Sound design is decent enough, but there's still room for improvement, there's a lot of similar sounds in NMSN. Especially when it comes to the creatures, they tend to sound the same, and ambient sounds that fill planets with life are missing. Where are the chirping birds or odd creature warbles of minor fauna for example?

There's a way to go until it brings up the immersion factor using sound design.

Music

I like the music to the game, it's different in design to how it was previously and that's a pretty cool change for me. I loved the old music, but the new tracks that play now and then do support the visuals and on-screen action. Some of the alien planets are brought to life with the aid of this music and it works.

Voice Work

There's not really any voice work to speak of in terms of dialogue, it's all text based, some of its dry and the only voice work is that of the various alien noises that the creatures make and your exo-suits ever-present female metallic whisper in your ear as you start to run out of life support and thermal protection.

The Final Frontier

No Man's Sky: NEXT is a complex game, which in many ways feels like a tech-demo still in development for long-time fans. For new fans, players on Xbox who are coming to the game for the first time, there's a lot more here to see and enjoy. In fact I'd be happy to say that this is why the game's getting the 'score' that I'm giving it. There are a lot of factors to take into account, a lot of things that are wrong with NMSN and a lot of things that are great for new players.

NMSN is a game for a new generation of NMS fans, more than it is for the old guard who supported the game right from the get-go. After talking to some of them, they're all of one mind, it feels like NEXT is for new players ...

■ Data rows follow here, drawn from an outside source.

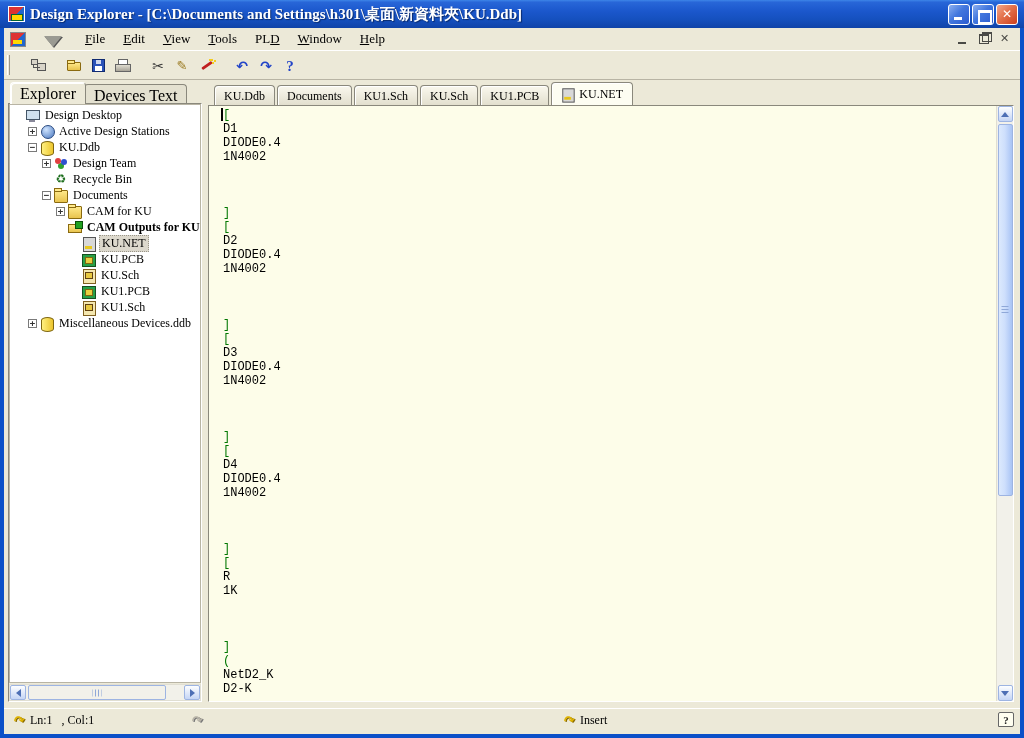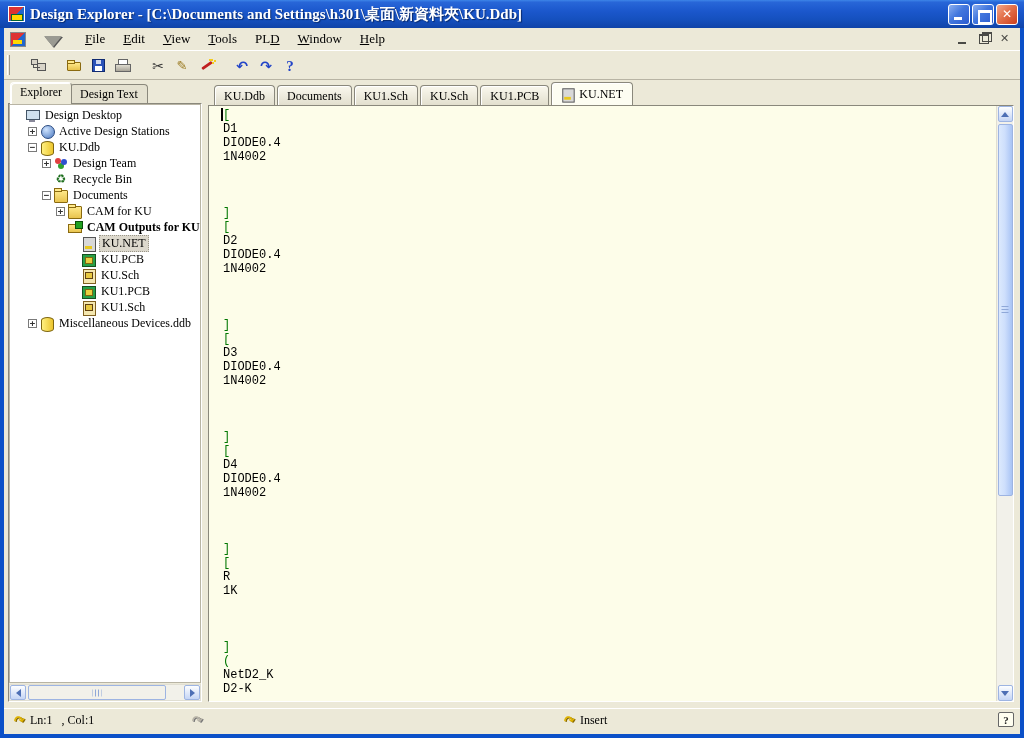--- a/index.html
+++ b/index.html
@@ -74,7 +74,7 @@
 
   .sidebar { width:194px; display:flex; flex-direction:column; margin-right:6px; }
   .side-tabs { display:flex; height:21px; padding-left:2px; }
-  .side-tab { padding:2px 9px 0 9px; margin-right:-2px; font-size:12px; background:#e4e1d0; border:1px solid #8a887c; border-bottom:none;
+  .side-tab { padding:2px 9px 0 9px; margin-right:-2px; font-size:16px; background:#e4e1d0; border:1px solid #8a887c; border-bottom:none;
       border-radius:4px 4px 0 0; position:relative; top:2px; height:19px; }
   .side-tab.active { background:#ECE9D8; top:0; height:22px; z-index:2; border-color:#fff #8a887c #ECE9D8 #fff; box-shadow:inset 1px 1px 0 #fff; }
   .side-panel { flex:1; border:1px solid; border-color:#8a887c #fff #fff #8a887c; background:#ECE9D8; display:flex; flex-direction:column; padding:0; z-index:1; }

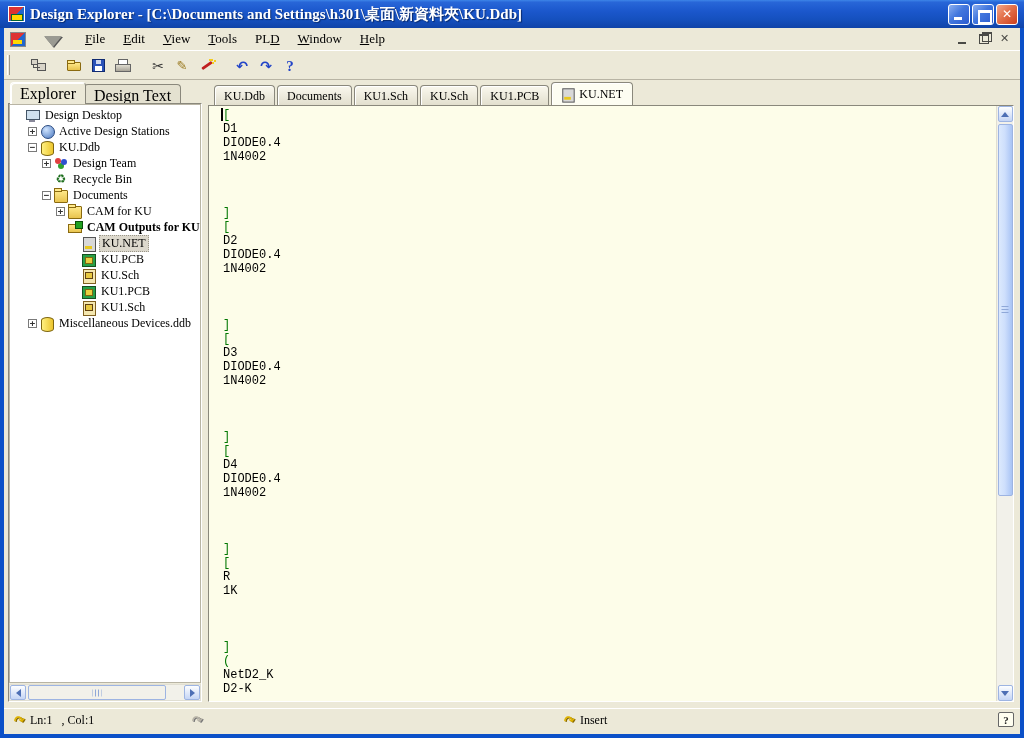--- a/index.html
+++ b/index.html
@@ -231,7 +231,7 @@
     <div class="sidebar">
       <div class="side-tabs" id="side-tabs">
           <div class="side-tab active">Explorer</div>
-          <div class="side-tab">Design Text</div>
+          <div class="side-tab">Devices Text</div>
         </div>
       <div class="side-panel">
         <div class="treebox" id="treebox">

Yet I still feel a gleam of hope that the game will eventually turn out for those fans, turn out to be the game they want it to be.

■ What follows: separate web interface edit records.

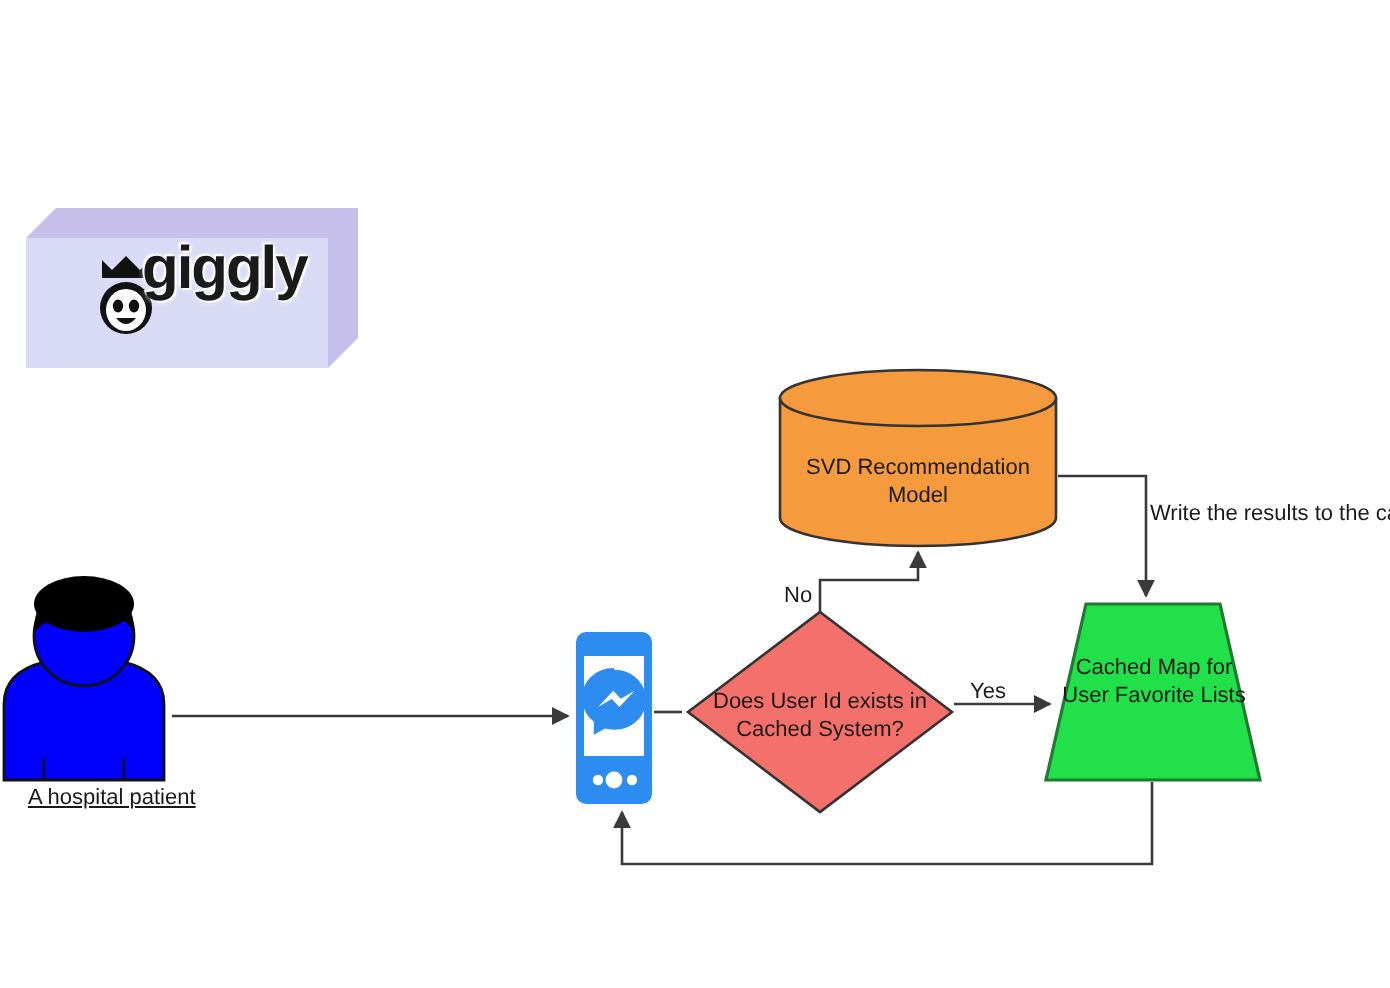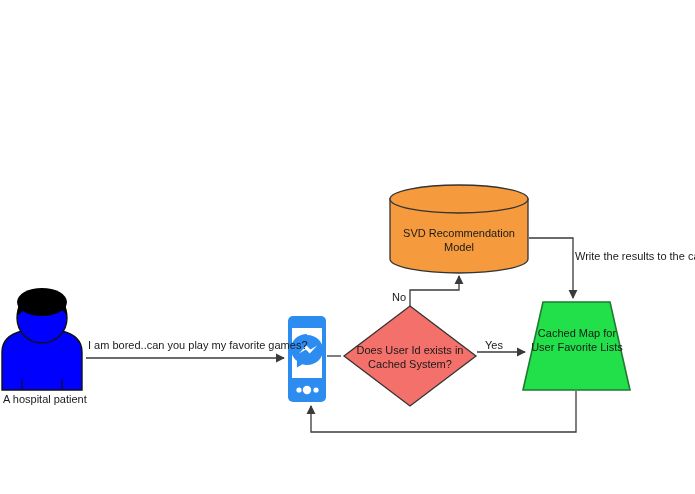--- a/index.html
+++ b/index.html
@@ -68,6 +68,22 @@
 
 <div id="canvas">
 
+  <div id="logo-box">
+    <svg class="layer" style="width:166px;height:80px;" viewBox="0 0 166 80">
+      <polygon points="0,15 15,0 166,0 166,65 151,80 0,80" fill="#c6bfe9"></polygon>
+      <polygon points="0,15 151,15 151,80 0,80" fill="#d9dbf6"></polygon>
+    </svg>
+
+    <svg style="position:absolute;left:30px;top:22px;width:40px;height:44px;" viewBox="0 0 40 44">
+      <path d="M8 13 L8 4 L13 9 L20 2 L27 9 L32 4 L32 13 Z" fill="#111111"></path>
+      <ellipse cx="20" cy="28" rx="13" ry="13" fill="#111111"></ellipse>
+      <ellipse cx="20" cy="29" rx="10" ry="10.5" fill="#ffffff"></ellipse>
+      <ellipse cx="16" cy="27" rx="2.6" ry="3.2" fill="#111111"></ellipse>
+      <ellipse cx="24" cy="27" rx="2.6" ry="3.2" fill="#111111"></ellipse>
+      <path d="M15 33 Q20 39 25 33 Z" fill="#111111"></path>
+    </svg>
+    <div class="logo-word">giggly</div>
+  </div>
 
   <svg class="layer" viewBox="0 0 695 494">
     <defs>

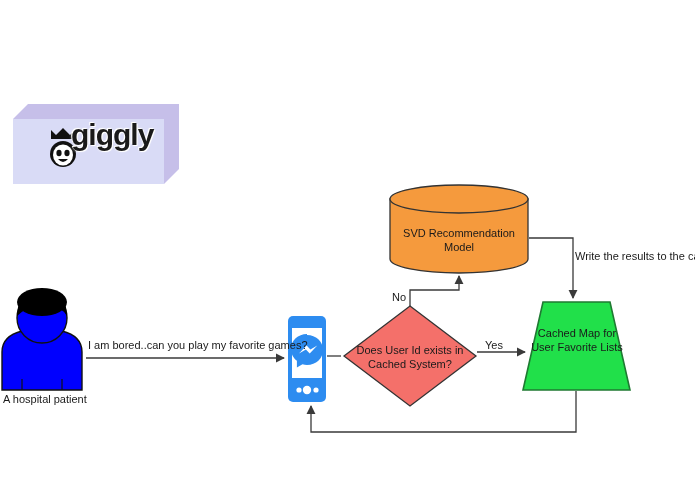--- a/index.html
+++ b/index.html
@@ -149,7 +149,6 @@
 
   <div class="lbl" style="left:3px; top:393px;">A hospital patient</div>
 
-  <div class="lbl" style="left:88px; top:339px;">I am bored..can you play my favorite games?</div>
 
 
 </div>

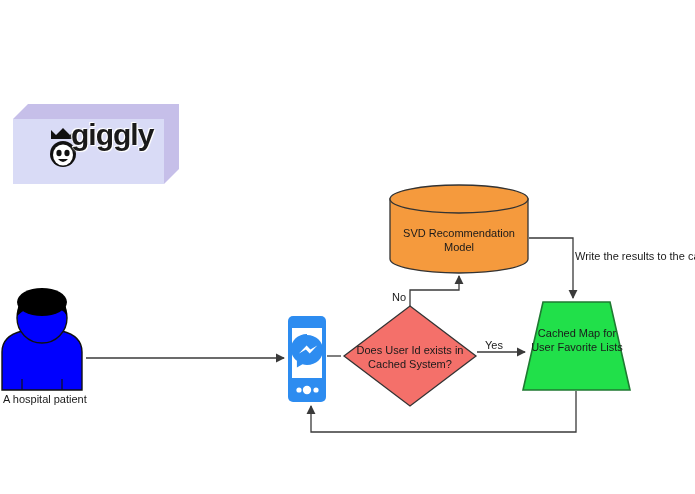--- a/index.html
+++ b/index.html
@@ -147,7 +147,7 @@
     <path d="M576 391 L576 432 L311 432 L311 406" fill="none" stroke="#3a3a3a" stroke-width="1.3" marker-end="url(#arrow)"></path>
   </svg>
 
-  <div class="lbl" style="left:3px; top:393px;">A hospital patient</div>
+  <div class="lbl" style="left:14px; top:393px;text-decoration:underline;">A hospital patient</div>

It's not there yet, there's a lot to fix, a lot to work out, a lot to change and even more work ahead for Sean and his small team.

I'll be interested to see where it goes, what happens, and still enjoy playing the game. I'd like to enjoy it with friends, but at the moment, with those Network bugs, it's just not as fun as I'd want it to be.

There's a lot more I could say, but... that's for another time.

Ad Astra Hello Games, keep on flying, keep on dreaming, keep on travelling, and keep on evolving No Man's Sky!